◆ **Raw data**:

++++++++++

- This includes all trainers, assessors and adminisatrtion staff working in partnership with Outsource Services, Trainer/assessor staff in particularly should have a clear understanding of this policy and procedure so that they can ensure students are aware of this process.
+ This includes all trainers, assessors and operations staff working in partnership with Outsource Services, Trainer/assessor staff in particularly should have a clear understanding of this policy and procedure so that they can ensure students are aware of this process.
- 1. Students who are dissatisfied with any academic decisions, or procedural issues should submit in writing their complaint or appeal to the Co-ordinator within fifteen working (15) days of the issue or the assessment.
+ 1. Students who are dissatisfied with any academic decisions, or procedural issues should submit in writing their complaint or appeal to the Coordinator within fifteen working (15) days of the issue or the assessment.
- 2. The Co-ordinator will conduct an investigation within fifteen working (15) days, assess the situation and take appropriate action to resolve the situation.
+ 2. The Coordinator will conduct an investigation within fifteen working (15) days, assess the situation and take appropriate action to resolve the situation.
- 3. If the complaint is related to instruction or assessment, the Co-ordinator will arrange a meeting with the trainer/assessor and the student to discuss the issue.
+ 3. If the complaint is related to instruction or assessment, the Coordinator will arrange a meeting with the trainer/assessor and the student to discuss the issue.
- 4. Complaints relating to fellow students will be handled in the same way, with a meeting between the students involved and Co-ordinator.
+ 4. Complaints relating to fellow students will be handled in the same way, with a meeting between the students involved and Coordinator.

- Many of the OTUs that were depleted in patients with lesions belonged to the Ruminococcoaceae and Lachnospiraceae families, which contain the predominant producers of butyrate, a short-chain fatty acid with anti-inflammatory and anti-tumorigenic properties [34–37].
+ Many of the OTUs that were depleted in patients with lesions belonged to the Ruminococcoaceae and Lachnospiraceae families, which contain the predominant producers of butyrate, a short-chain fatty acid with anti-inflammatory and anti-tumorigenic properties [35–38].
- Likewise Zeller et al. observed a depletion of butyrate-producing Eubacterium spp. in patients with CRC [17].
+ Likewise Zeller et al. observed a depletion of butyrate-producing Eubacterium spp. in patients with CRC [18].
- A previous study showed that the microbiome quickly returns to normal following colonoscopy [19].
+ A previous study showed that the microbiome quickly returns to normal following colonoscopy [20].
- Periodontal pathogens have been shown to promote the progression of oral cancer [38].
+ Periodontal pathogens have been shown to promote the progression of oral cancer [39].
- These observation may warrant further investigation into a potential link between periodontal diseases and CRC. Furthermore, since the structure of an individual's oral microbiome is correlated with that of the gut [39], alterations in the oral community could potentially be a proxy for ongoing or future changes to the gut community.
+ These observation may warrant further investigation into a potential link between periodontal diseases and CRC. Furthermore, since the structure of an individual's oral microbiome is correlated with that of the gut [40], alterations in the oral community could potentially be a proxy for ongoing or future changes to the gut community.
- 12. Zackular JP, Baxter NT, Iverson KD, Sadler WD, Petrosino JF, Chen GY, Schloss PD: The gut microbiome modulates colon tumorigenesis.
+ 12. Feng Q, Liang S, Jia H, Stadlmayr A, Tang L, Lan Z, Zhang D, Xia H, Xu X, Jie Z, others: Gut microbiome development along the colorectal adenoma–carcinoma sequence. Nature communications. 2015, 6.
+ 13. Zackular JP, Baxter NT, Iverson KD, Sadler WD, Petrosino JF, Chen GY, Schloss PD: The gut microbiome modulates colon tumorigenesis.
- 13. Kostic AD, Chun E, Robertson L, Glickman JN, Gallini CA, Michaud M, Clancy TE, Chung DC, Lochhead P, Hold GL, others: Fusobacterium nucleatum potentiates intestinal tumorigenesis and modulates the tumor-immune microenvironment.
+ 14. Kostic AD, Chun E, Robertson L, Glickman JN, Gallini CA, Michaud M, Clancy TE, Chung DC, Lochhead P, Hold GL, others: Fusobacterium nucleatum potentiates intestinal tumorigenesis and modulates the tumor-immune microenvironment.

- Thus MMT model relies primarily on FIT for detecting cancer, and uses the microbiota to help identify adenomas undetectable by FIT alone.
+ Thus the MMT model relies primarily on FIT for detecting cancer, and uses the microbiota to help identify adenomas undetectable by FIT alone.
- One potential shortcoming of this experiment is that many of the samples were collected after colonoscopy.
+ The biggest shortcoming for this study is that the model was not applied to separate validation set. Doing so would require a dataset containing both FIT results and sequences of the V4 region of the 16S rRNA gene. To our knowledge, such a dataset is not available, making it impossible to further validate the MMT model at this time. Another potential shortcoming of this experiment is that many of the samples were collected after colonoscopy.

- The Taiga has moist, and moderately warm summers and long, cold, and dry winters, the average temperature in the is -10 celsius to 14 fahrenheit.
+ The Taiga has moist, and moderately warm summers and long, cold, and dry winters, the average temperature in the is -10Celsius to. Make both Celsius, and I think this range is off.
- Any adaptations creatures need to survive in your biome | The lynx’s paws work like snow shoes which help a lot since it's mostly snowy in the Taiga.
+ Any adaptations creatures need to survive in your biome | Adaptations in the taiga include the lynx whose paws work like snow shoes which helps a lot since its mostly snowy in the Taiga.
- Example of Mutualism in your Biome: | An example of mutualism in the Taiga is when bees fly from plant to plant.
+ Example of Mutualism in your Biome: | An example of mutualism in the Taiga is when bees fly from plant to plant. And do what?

++++++++++

◆ **Assignment**: Write out the lines above from the one containing "- One potential" through the last, exactly as they are.

◆ **Task solution**:
- One potential shortcoming of this experiment is that many of the samples were collected after colonoscopy.
+ The biggest shortcoming for this study is that the model was not applied to separate validation set. Doing so would require a dataset containing both FIT results and sequences of the V4 region of the 16S rRNA gene. To our knowledge, such a dataset is not available, making it impossible to further validate the MMT model at this time. Another potential shortcoming of this experiment is that many of the samples were collected after colonoscopy.

- The Taiga has moist, and moderately warm summers and long, cold, and dry winters, the average temperature in the is -10 celsius to 14 fahrenheit.
+ The Taiga has moist, and moderately warm summers and long, cold, and dry winters, the average temperature in the is -10Celsius to. Make both Celsius, and I think this range is off.
- Any adaptations creatures need to survive in your biome | The lynx’s paws work like snow shoes which help a lot since it's mostly snowy in the Taiga.
+ Any adaptations creatures need to survive in your biome | Adaptations in the taiga include the lynx whose paws work like snow shoes which helps a lot since its mostly snowy in the Taiga.
- Example of Mutualism in your Biome: | An example of mutualism in the Taiga is when bees fly from plant to plant.
+ Example of Mutualism in your Biome: | An example of mutualism in the Taiga is when bees fly from plant to plant. And do what?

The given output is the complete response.